◆ YOUR OBJECTIVE:
If a line of the material holds the string "font", please copy it.

◆ GIVEN DATA:
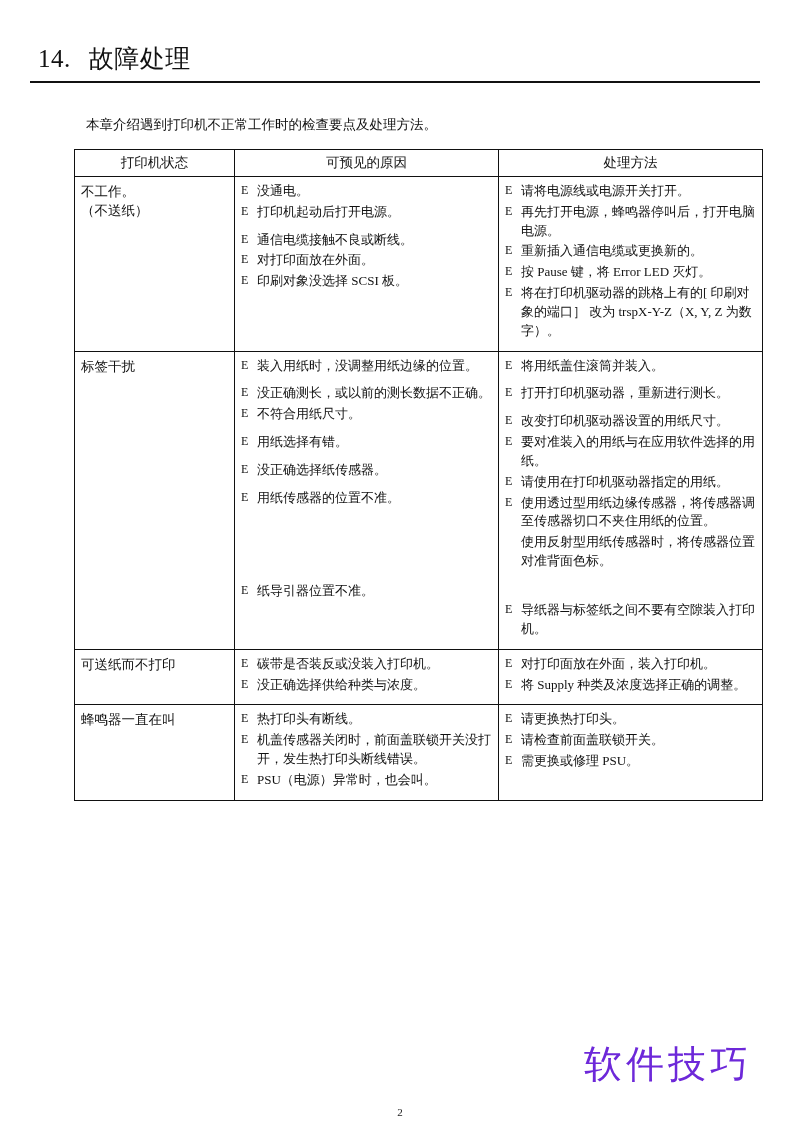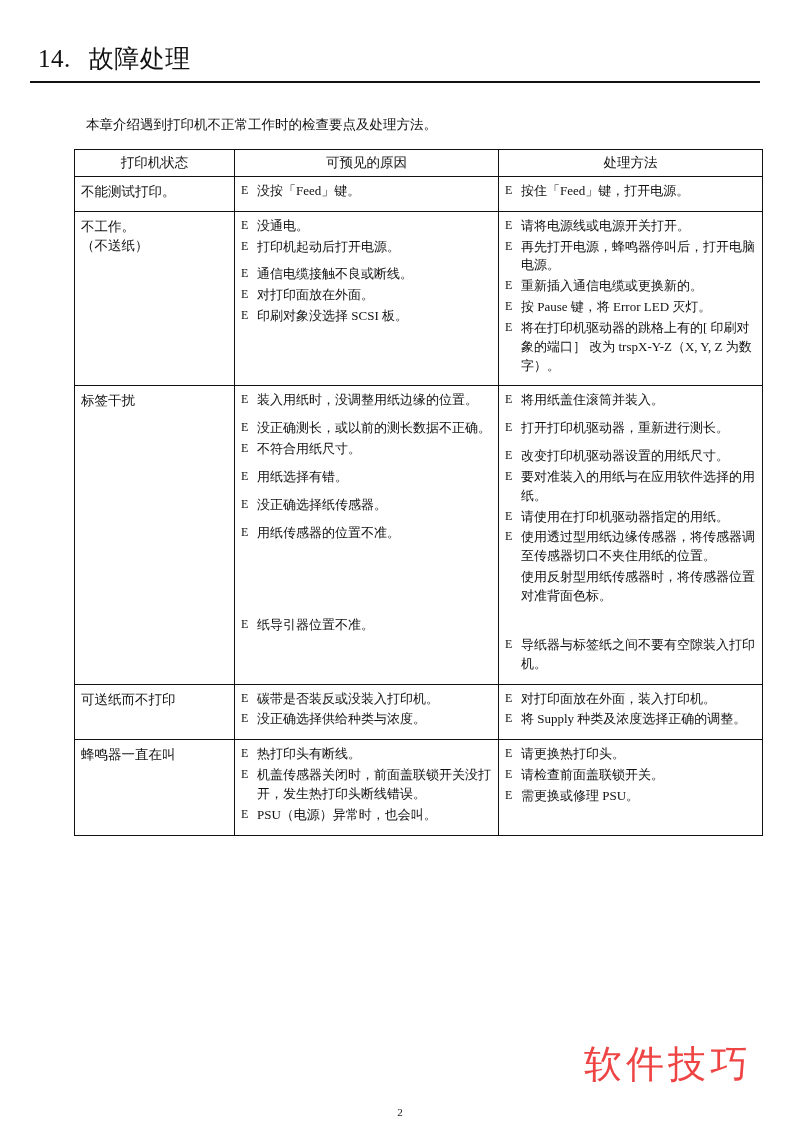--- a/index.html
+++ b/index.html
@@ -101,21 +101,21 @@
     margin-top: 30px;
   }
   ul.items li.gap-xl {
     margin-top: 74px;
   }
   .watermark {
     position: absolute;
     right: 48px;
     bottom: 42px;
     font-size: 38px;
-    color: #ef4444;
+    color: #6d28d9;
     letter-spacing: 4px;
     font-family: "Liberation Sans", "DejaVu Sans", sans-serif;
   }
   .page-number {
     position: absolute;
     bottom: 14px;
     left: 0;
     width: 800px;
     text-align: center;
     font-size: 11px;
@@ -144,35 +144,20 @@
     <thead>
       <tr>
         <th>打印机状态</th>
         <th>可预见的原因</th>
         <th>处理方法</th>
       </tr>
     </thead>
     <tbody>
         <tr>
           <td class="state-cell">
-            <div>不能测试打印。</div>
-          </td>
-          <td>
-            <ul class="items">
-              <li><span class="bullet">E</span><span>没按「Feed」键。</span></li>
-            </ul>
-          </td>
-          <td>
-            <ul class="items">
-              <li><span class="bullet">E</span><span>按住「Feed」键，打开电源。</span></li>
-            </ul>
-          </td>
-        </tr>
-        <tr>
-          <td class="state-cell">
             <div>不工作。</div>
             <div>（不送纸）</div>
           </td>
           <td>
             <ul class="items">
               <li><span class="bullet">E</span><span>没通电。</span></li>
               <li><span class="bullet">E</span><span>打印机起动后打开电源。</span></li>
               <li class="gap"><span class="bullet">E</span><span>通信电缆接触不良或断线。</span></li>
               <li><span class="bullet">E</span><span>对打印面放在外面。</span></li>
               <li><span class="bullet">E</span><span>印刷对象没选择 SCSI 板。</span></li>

◆ EXERCISE ANSWER:
     font-size: 38px;
     font-family: "Liberation Sans", "DejaVu Sans", sans-serif;
     font-size: 11px;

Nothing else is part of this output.